ADR 0006 — Two-tier formal verification: Lean for software invariants, open-source flow for HDL

Status

Accepted.

Context

Two different correctness claims need machine-checked proof, and they live at different levels:

  • Software-level invariants of the discrete models — that the pulsed-shot lifecycle only takes adjacent transitions and returns to idle in the minimal eight steps, that the capacitor-bank and Faraday-recovery energy relations hold, that the kinematic safety certificate is sound, that the plasmoid-merger Petri net is well formed.
  • Hardware-level properties of the RTL on the trigger path — no double trigger, veto dominance, no counter underflow, and timing-aware behaviour.

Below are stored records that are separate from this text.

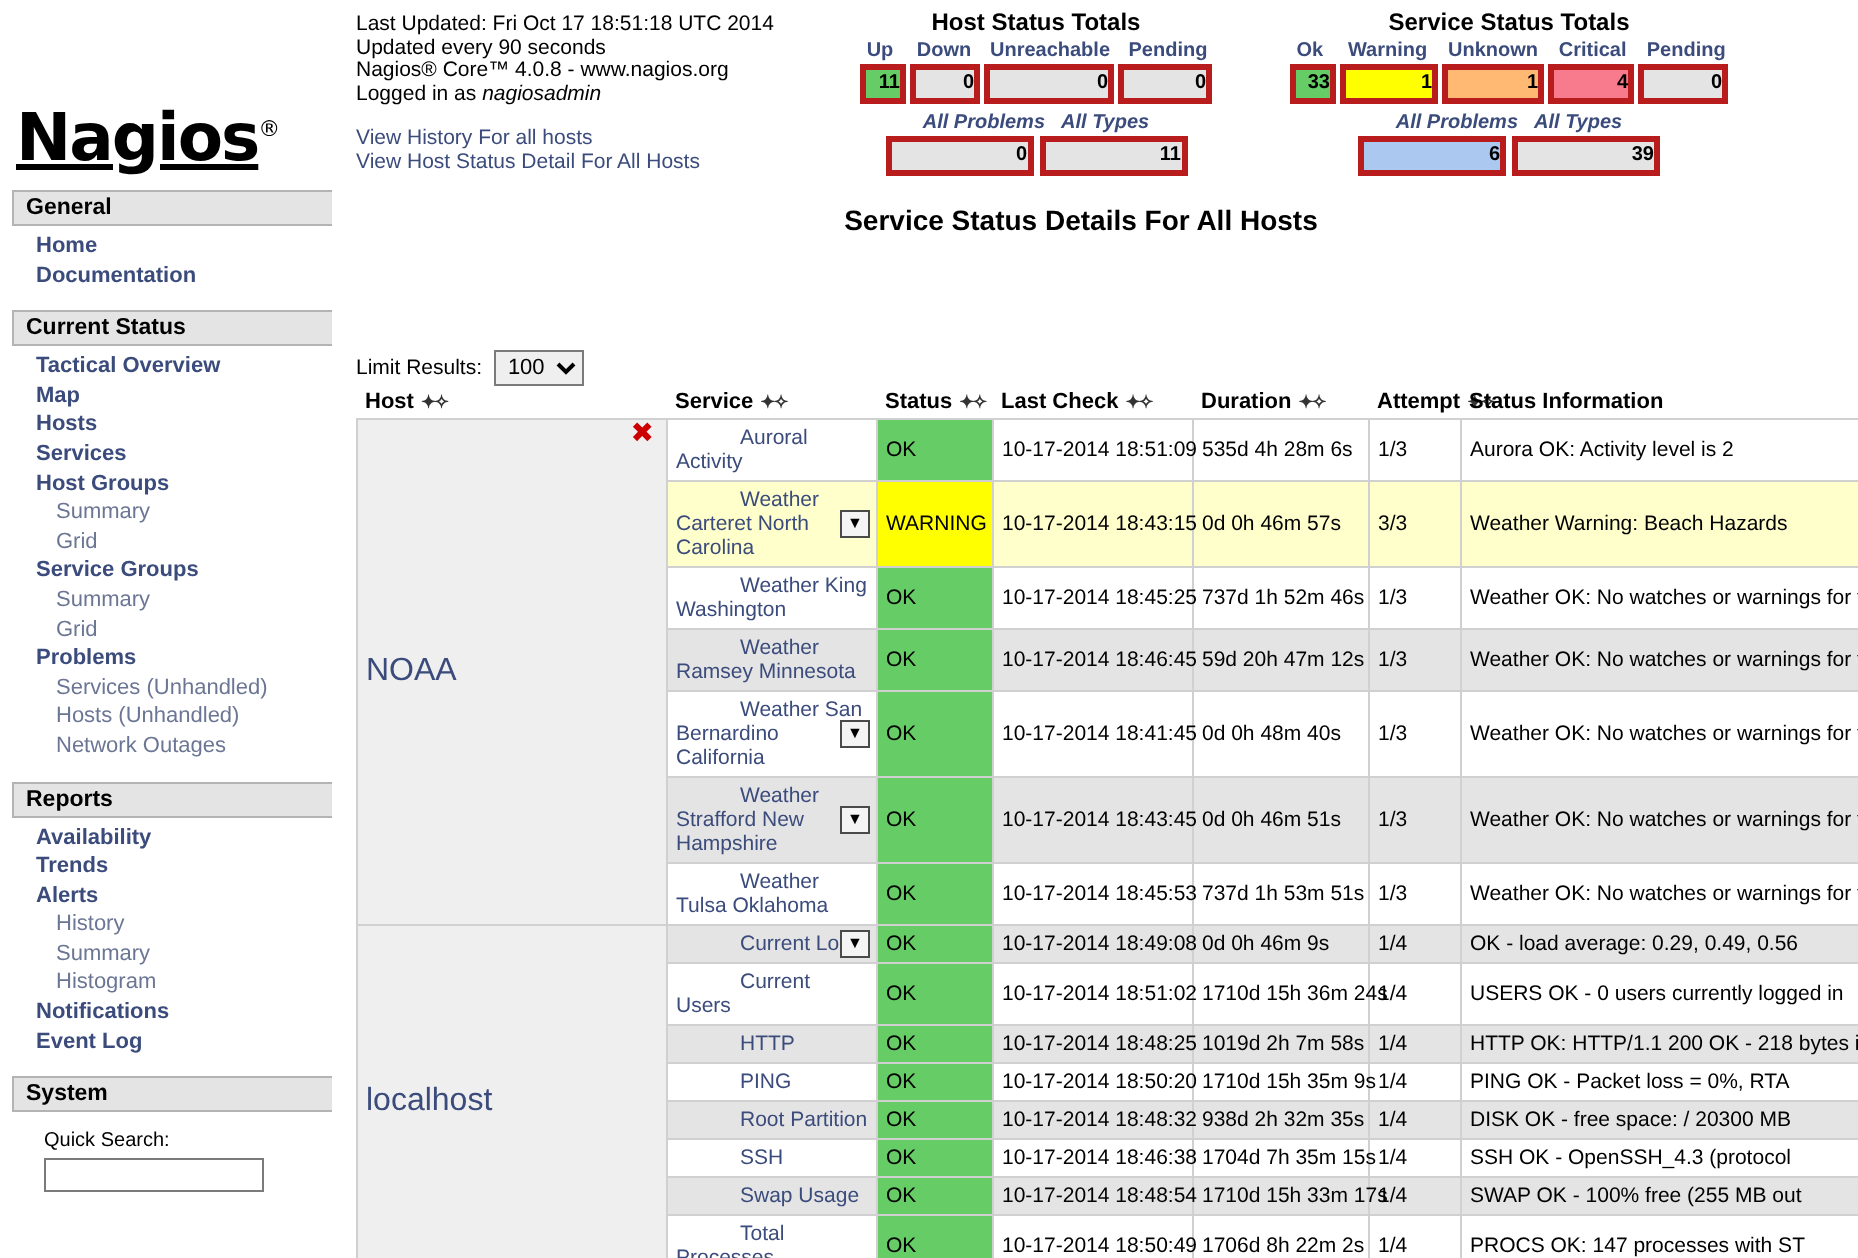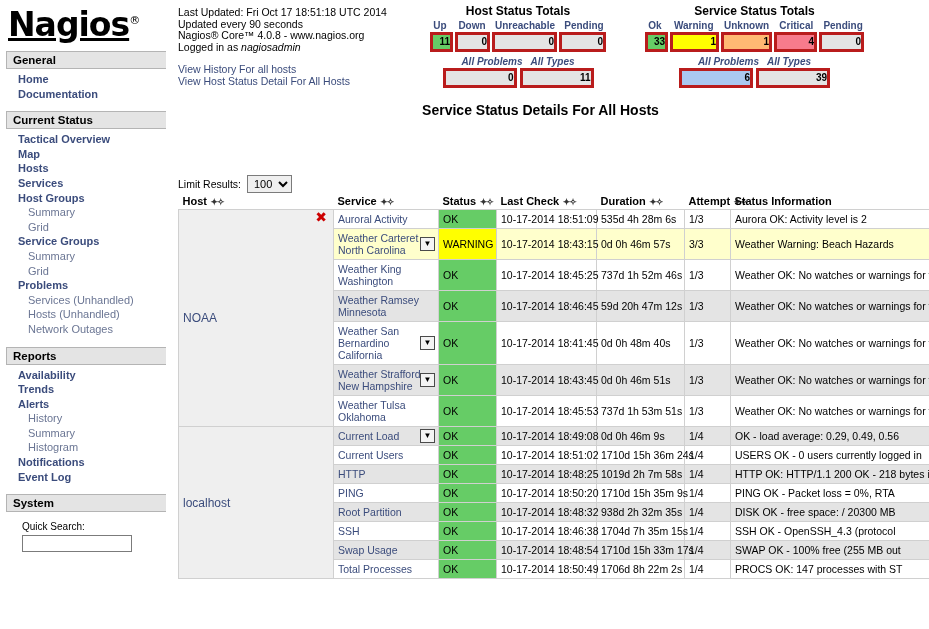--- a/index.html
+++ b/index.html
@@ -21,6 +21,7 @@
     padding:6px 0 0 0;
     background:#fff;
     overflow:hidden;
+    margin-top:44px;
   }
   .logo {
     font-family:"DejaVu Sans", sans-serif;

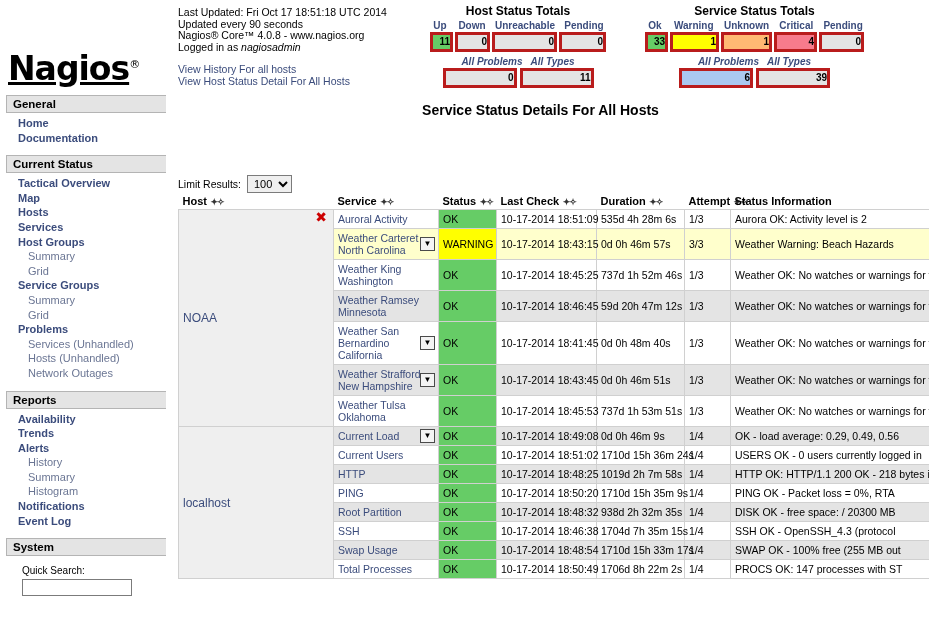--- a/index.html
+++ b/index.html
@@ -172,7 +172,7 @@
     line-height:13px;
   }
   td.svccell { position:relative; padding-right:22px; }
-  td.svccell a { color:#3b4c7c; text-decoration:none; }
+  td.svccell a { color:#3b4c7c; text-decoration:none;margin-left:32px; }
   .dropbtn {
     position:absolute;
     right:3px; top:50%;

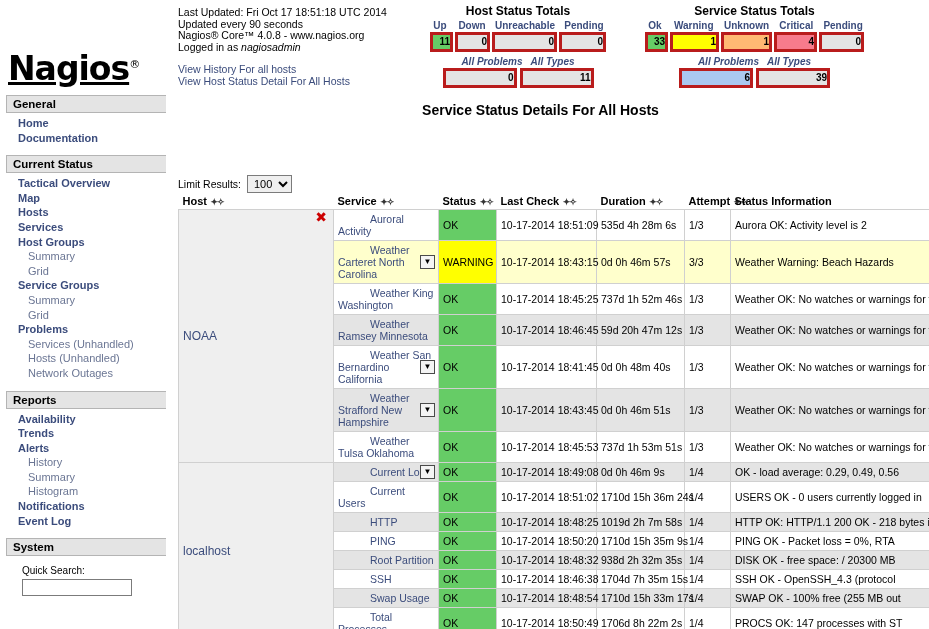--- a/index.html
+++ b/index.html
@@ -161,7 +161,7 @@
     vertical-align:top;
     position:relative;
   }
-  td.hostcell a { color:#3b4c7c; text-decoration:none; font-size:12px; }
+  td.hostcell a { color:#3b4c7c; text-decoration:none; font-size:16px; }
   .xicon {
     position:absolute;
     right:6px; top:1px;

These call for different tools, and the hardware tool chain has a licensing fork: the open-source flow (Yosys, SymbiYosys, Verilator, z3) runs anywhere, while vendor timing closure needs a licensed Vivado install and specific hardware.

Decision

A two-tier strategy:

  1. Lean 4 proves the software-level invariants of the discrete models. The proofs live under lean/ and are checked by lake.
  2. The open-source HDL flow (Yosys / SymbiYosys / Verilator) carries the RTL formal property set and the bit-true cosimulation, so the hardware proofs run in continuous integration without a vendor licence.

Vendor timing closure (Vivado UltraScale+ synthesis and the timing report) is explicitly gated: it needs a Vivado licence, a self-hosted runner, and a chosen FPGA part, and it is treated as roadmap under ADR 0005 rather than faked.

Consequences

  • The proofs that can run for free run on every change; the proofs that need paid hardware are gated and labelled, not skipped silently.
  • Two proof tool chains must be maintained (Lean and the HDL flow), which is the accepted cost of proving claims at both the model and the gate level.
  • The Lean lake build depends on a healthy local mathlib; a corrupted local mathlib makes those tests fail locally while continuous integration, which builds a clean toolchain, skips them. This is a known environment issue, not a proof defect.

Alternatives considered

  • One tool for everything. No single tool proves both Lean-level model invariants and gate-level timing properties well; forcing one would weaken both.
  • Vendor formal tools only. Rejected: it would put every hardware proof behind a licence and keep them out of ordinary continuous integration.
  • Skip HDL formal until silicon. Rejected: the open-source flow proves the core trigger-path properties today, long before a board exists.